While sometimes inspiration comes easily, other times it can seem like it’s in hiding. Where can writers go looking to find new ideas?
Just about anything can be source material. I’m a big believer in the idea that you only need to commit yourself to something in order to be drawn in deep. That ‘material’ might be an anonymous note you find on the street, a newspaper story, a bit of overheard conversation a song, any number of things. Adaptations are another means of creating original work—fairytales and myths, existing plays and short stories. Other jumping-off points might come from taking one of the ten commandments, or the seven deadly sins, or…
Are there small, everyday things writers can do to build their creative muscles?
There are plenty of good creative writing exercises available. One of my favourites comes from playwright and friend Donna Abela, in which you hone your skills of observation and your appreciation of the richness and weirdness that is always around us. This exercise focuses your mind by asking you to note five things you’ve seen or done today, one thing you’ve heard, and to draw one sight or incident, brief but with a couple of telling details. It’s quite amazing how much of the world we take in without necessarily registering it.
What’s the most unexpected source of creative inspiration you’ve encountered?

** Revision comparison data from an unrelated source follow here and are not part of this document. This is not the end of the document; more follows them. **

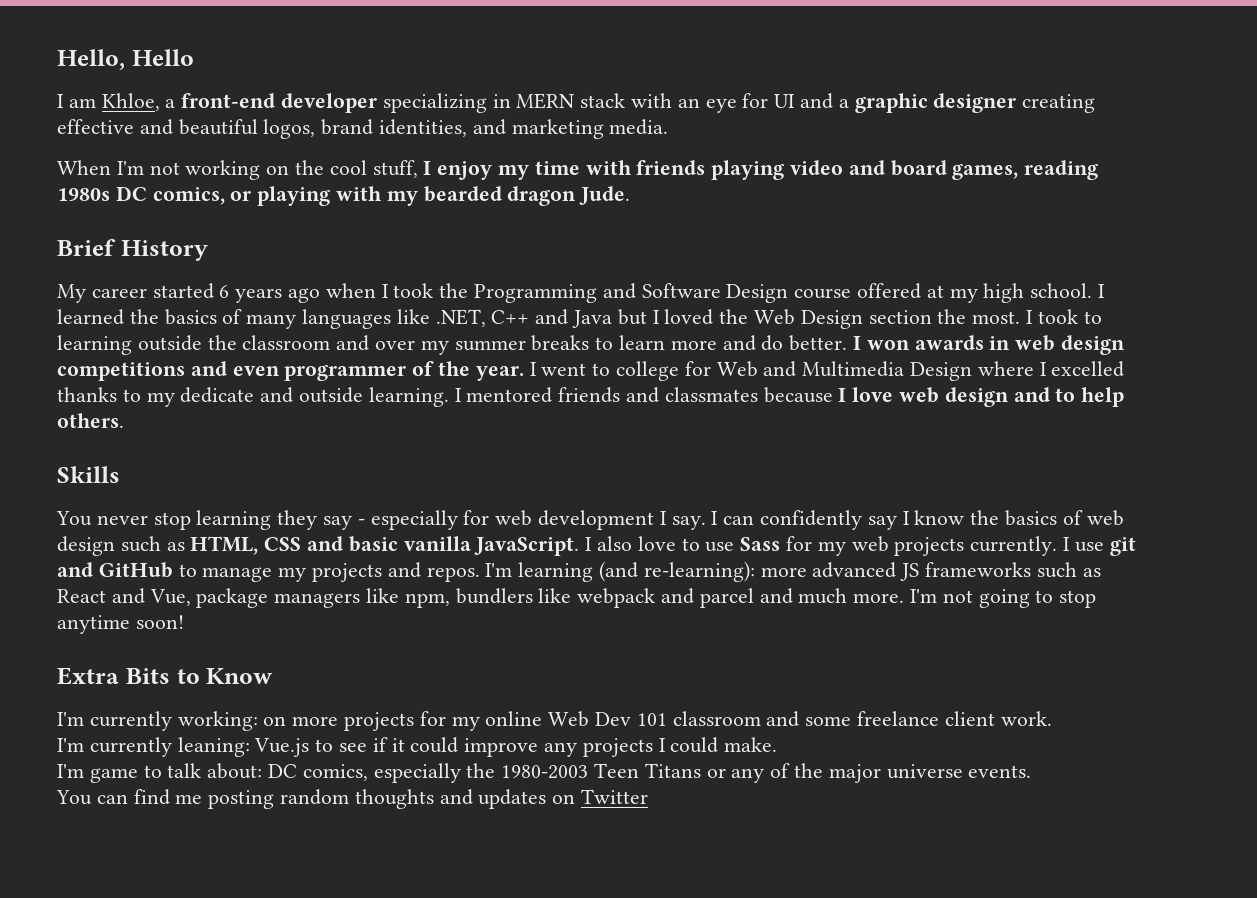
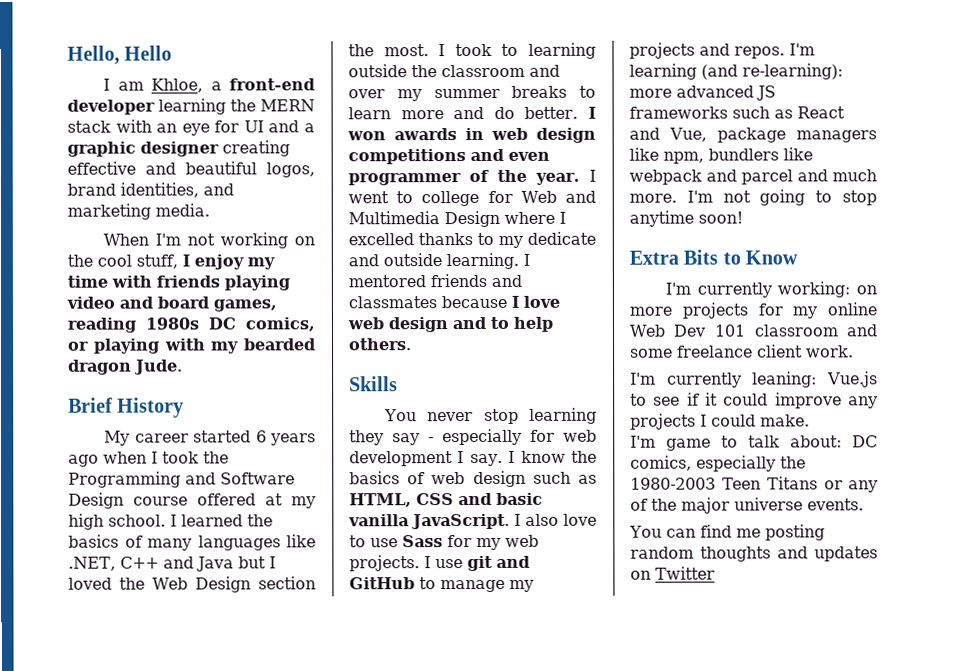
- I am Khloe, a front-end developer specializing in MERN stack with an eye for UI and a graphic designer creating effective and beautiful logos, brand identities, and marketing media.
+ I am Khloe, a front-end developer learning the MERN stack with an eye for UI and a graphic designer creating effective and beautiful logos, brand identities, and marketing media.
- I can confidently say I know the basics of web design such as HTML, CSS and basic vanilla JavaScript.
+ I know the basics of web design such as HTML, CSS and basic vanilla JavaScript.
- I also love to use Sass for my web projects currently.
+ I also love to use Sass for my web projects.

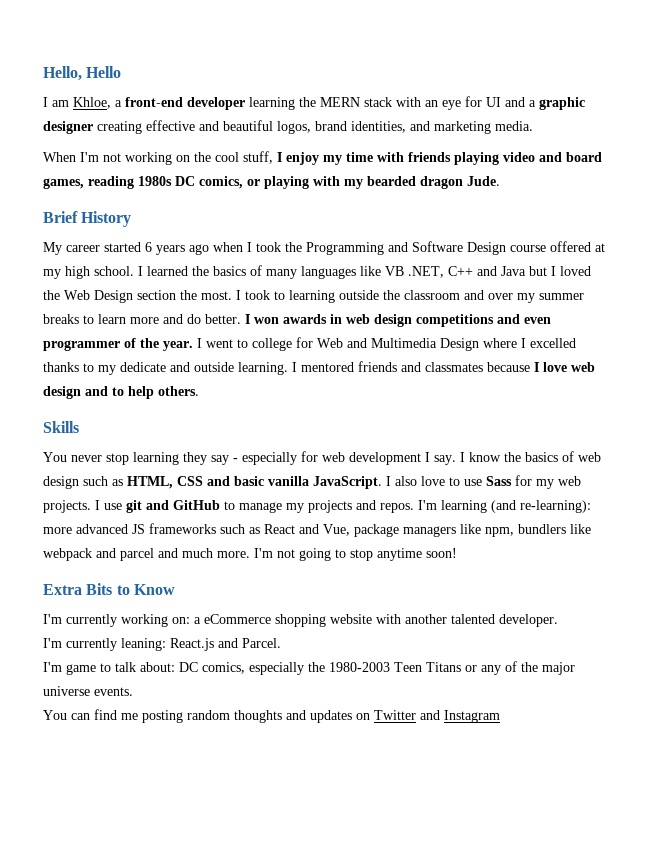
- I learned the basics of many languages like .NET, C++ and Java but I loved the Web Design section the most.
+ I learned the basics of many languages like VB .NET, C++ and Java but I loved the Web Design section the most.
- I'm currently working: on more projects for my online Web Dev 101 classroom and some freelance client work.
- I'm currently leaning: Vue.js to see if it could improve any projects I could make.
+ I'm currently working on: a eCommerce shopping website with another talented developer.
+ I'm currently leaning: React.js and Parcel.
- You can find me posting random thoughts and updates on Twitter
+ You can find me posting random thoughts and updates on Twitter and Instagram

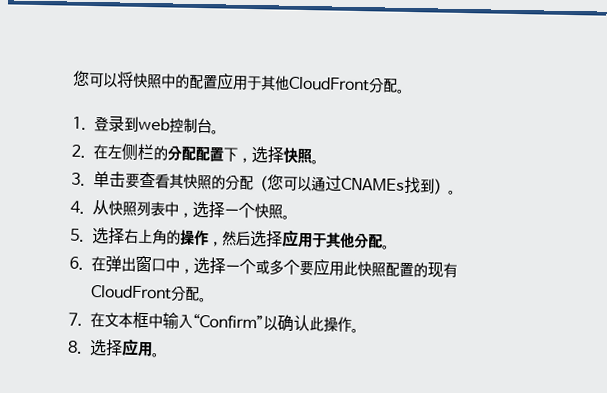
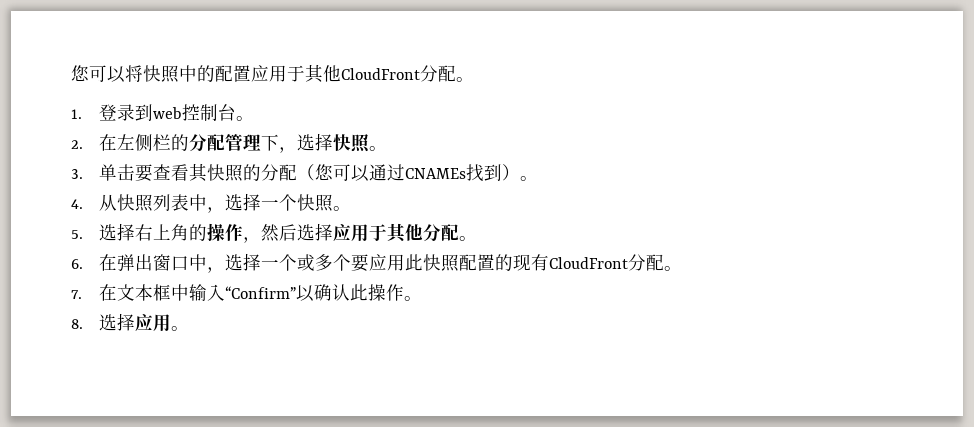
- 2.在左侧栏的分配配置下，选择快照。
+ 2.在左侧栏的分配管理下，选择快照。

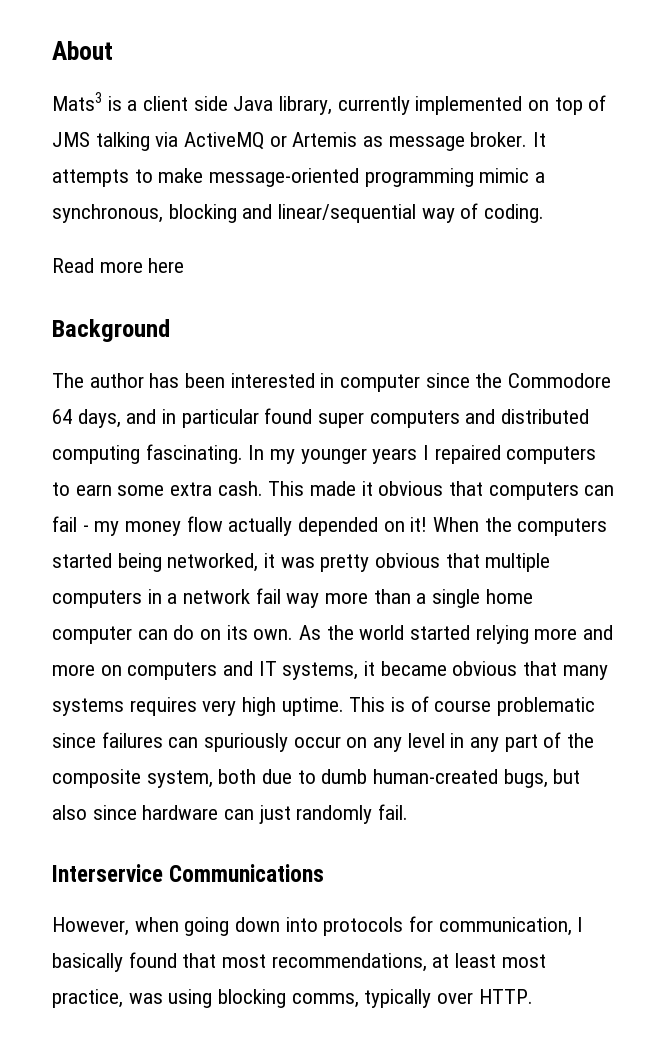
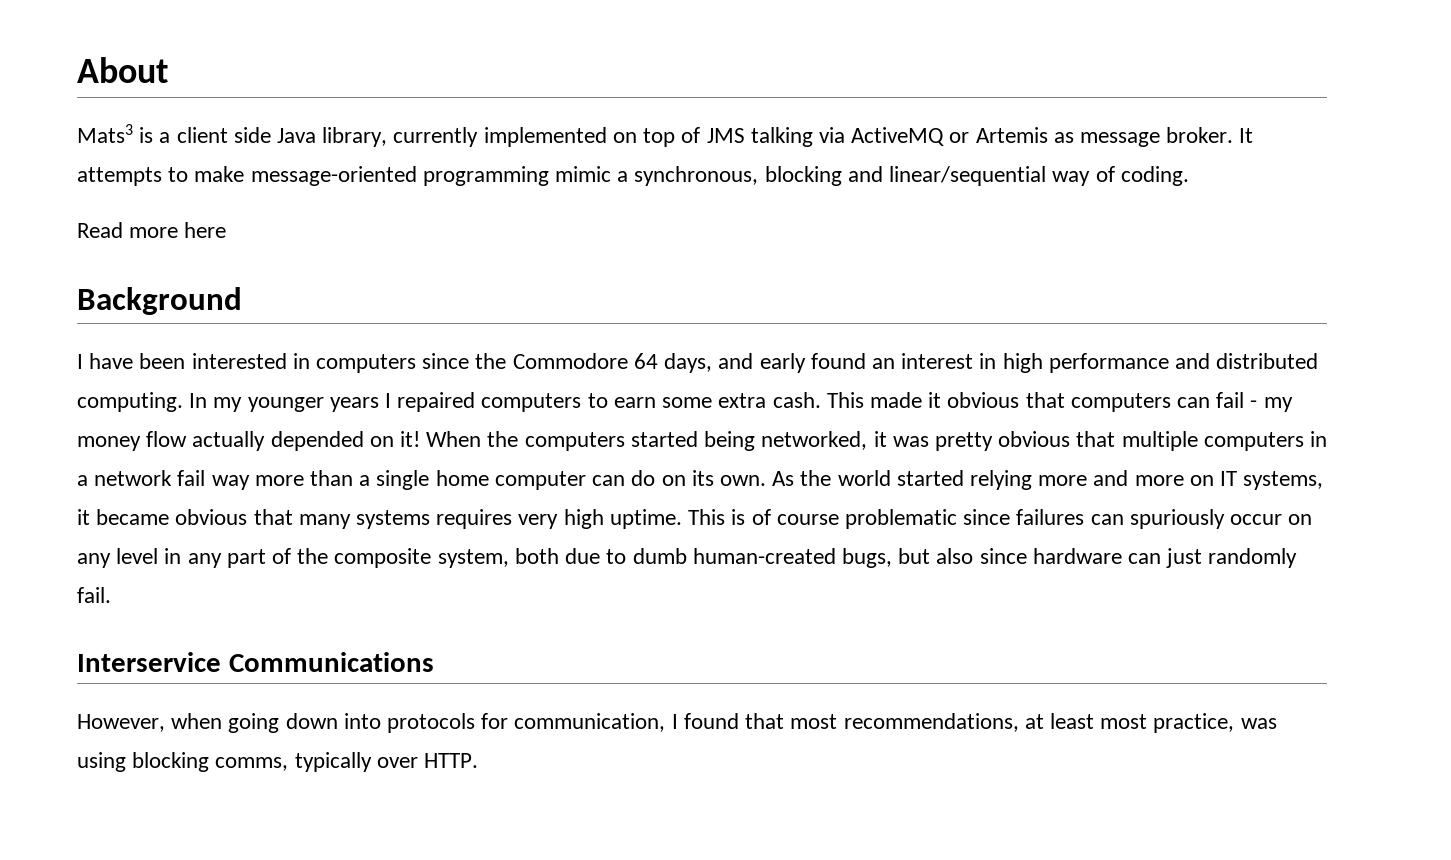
- The author has been interested in computer since the Commodore 64 days, and in particular found super computers and distributed computing fascinating.
+ I have been interested in computers since the Commodore 64 days, and early found an interest in high performance and distributed computing.
- As the world started relying more and more on computers and IT systems, it became obvious that many systems requires very high uptime.
+ As the world started relying more and more on IT systems, it became obvious that many systems requires very high uptime.
- However, when going down into protocols for communication, I basically found that most recommendations, at least most practice, was using blocking comms, typically over HTTP.
+ However, when going down into protocols for communication, I found that most recommendations, at least most practice, was using blocking comms, typically over HTTP.

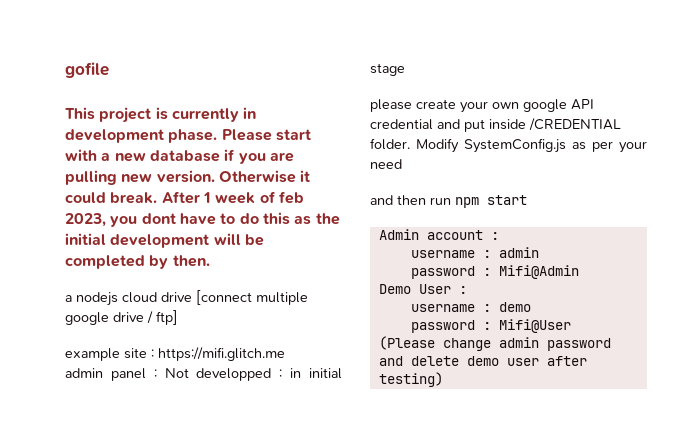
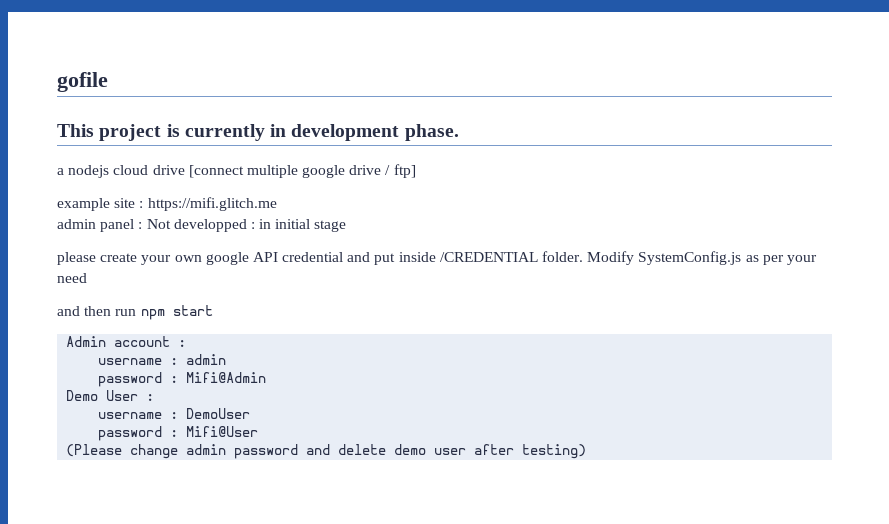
- Please start with a new database if you are pulling new version. Otherwise it could break. After 1 week of feb 2023, you dont have to do this as the initial development will be completed by then.
- username : demo
+ username : DemoUser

That would have to be the creations of Dr Frederik Ruysch, a 17th century Dutch anatomist who made dioramas out of human body parts. He was assisted by his young daughter Rachel (who went on to become a successful painter). She embroidered lace sleeves for dismembered arms and beaded exquisite necklaces for foetuses floating in formaldehyde. They led to The Anatomy Lesson of Doctor Ruysch, which began as a radio play and then became an AWGIE-winning stage musical.